Skips are wheezers: the ‘healthy migrant’ effect

3 minute read

Aussies from English-speaking and other European backgrounds have more chronic illness, and other interesting findings.

Unpicking the relationships between chronic disease, culture, time lived in Australia and English language proficiency is a task that only our stalwart Australian Institute of Health and Welfare would have the stomach for.

In its newest report, Chronic health conditions among culturally and linguistically diverse Australians, 2021, the institute has found that people born overseas have lower prevalence of chronic health conditions than people born in Australia.

The picture – which is generated from the 2021 ABS Census, the first to collect data on certain long-term conditions – gets more complicated from there.

The AIHW looked at prevalence of a range of chronic conditions by country of birth, time since arrival, main language used at home and English proficiency, then by combinations of all those variables.

For asthma, arthritis, mental health conditions and lung disease, no country of birth had higher prevalence than Australia.

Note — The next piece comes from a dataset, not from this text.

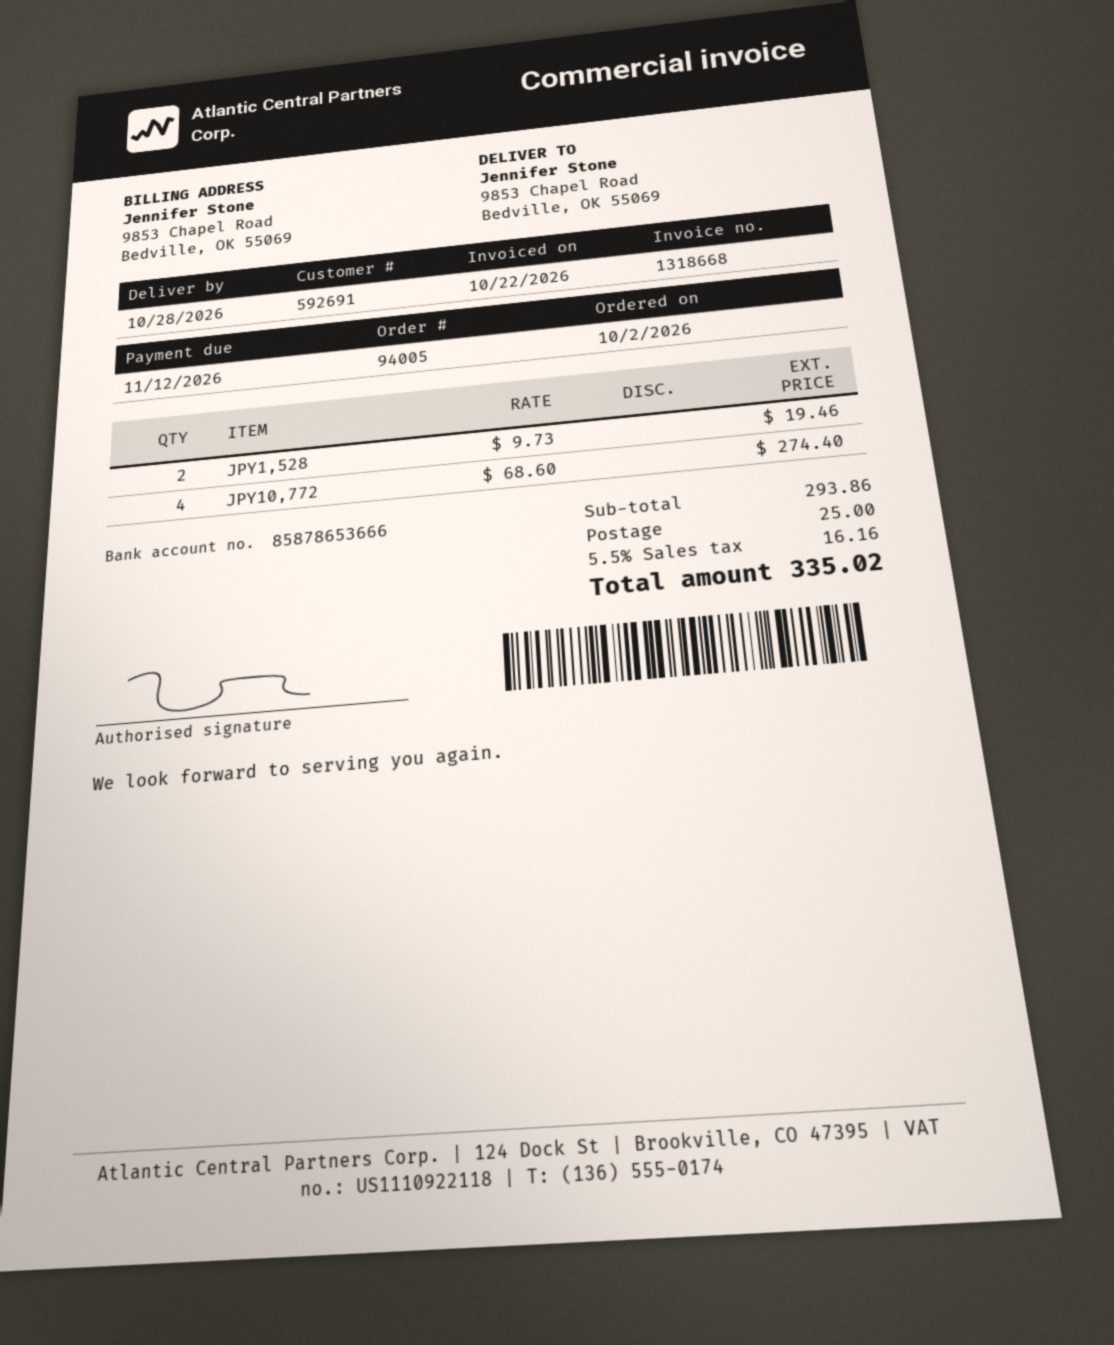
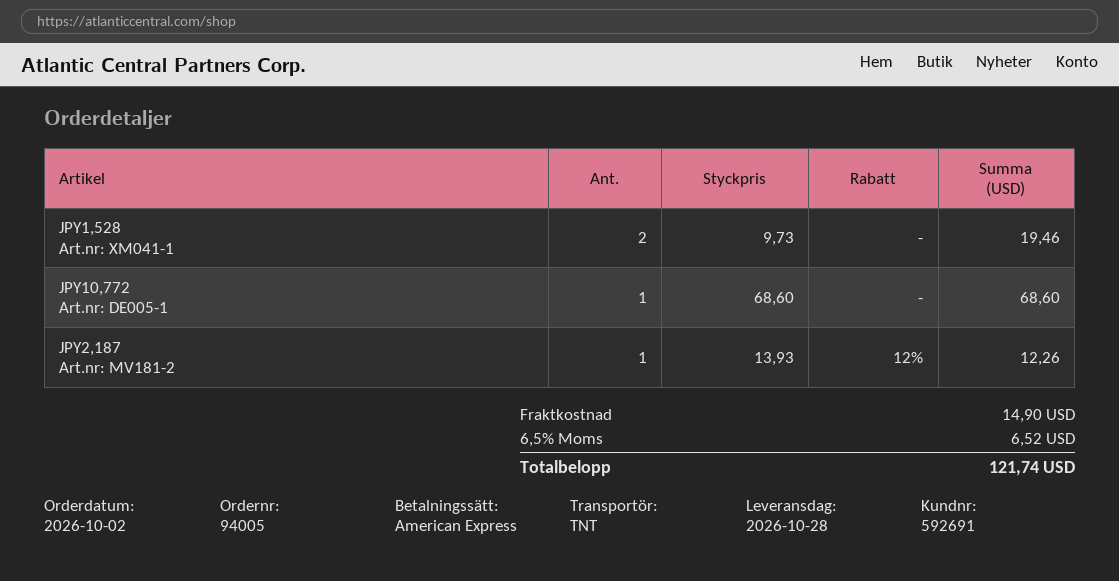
JPY10,772: 4 x 68.60 = 274.40 -> 1 x 68.60 = 68.60
JPY2,187: none -> 1 x 13.93 - 12% = 12.26
shipping: 25.00 -> 14.90
tax: 5.5% = 16.16 -> 6.5% = 6.52
total: 335.02 -> 121.74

The same disease pattern was seen when time lived in Australia was measured: those who’d been here longer than 10 years had more asthma, arthritis, mental health conditions and lung disease, and the finding was most striking in those with low English proficiency.

Dementia, heart disease, stroke, diabetes and kidney disease were different, with higher prevalence in many countries of birth, especially Polynesia, south Asia and the Middle East. Bangladesh-born Australians had the highest rates of diabetes and heart disease (12% and 4.6%), while kidney disease was highest in people born in Tonga (1.9%) and Samoa (1.5%).

The same differences were found, unsurprisingly, in main languages spoken, with Tongan and Maori-speaking Australians having the most diabetes and kidney disease.

Among the 20 most frequent non-English-speaking countries of birth, people born in Iraq had the highest prevalence (29%) of at least one chronic condition, followed by those born in Lebanon (26%) and Sri Lanka (25%), while those born in China (15%), Nepal (15%) and South Korea (16%) had the lowest.

The report goes into the problems around the category “culturally and linguistically diverse” (CALD) – which is extremely heterogeneous and has no universally accepted definition.

It also mentions the “healthy migrant” effect, whereby the stringent requirements and health checks for immigrants ensure better-than-average health on arrival, but this deteriorates over time (adjusting, one assumes, for the effects of ageing).

The Back Page wonders if that is the same everywhere, or whether Australia excels at importing healthy people and making them sicker.

With more than seven million Australians born overseas (28%, up from the 2016 Census proportion of 26%) and 23% speaking a language other than English at home, improving health communications, literacy and access for CALD groups will only become more important.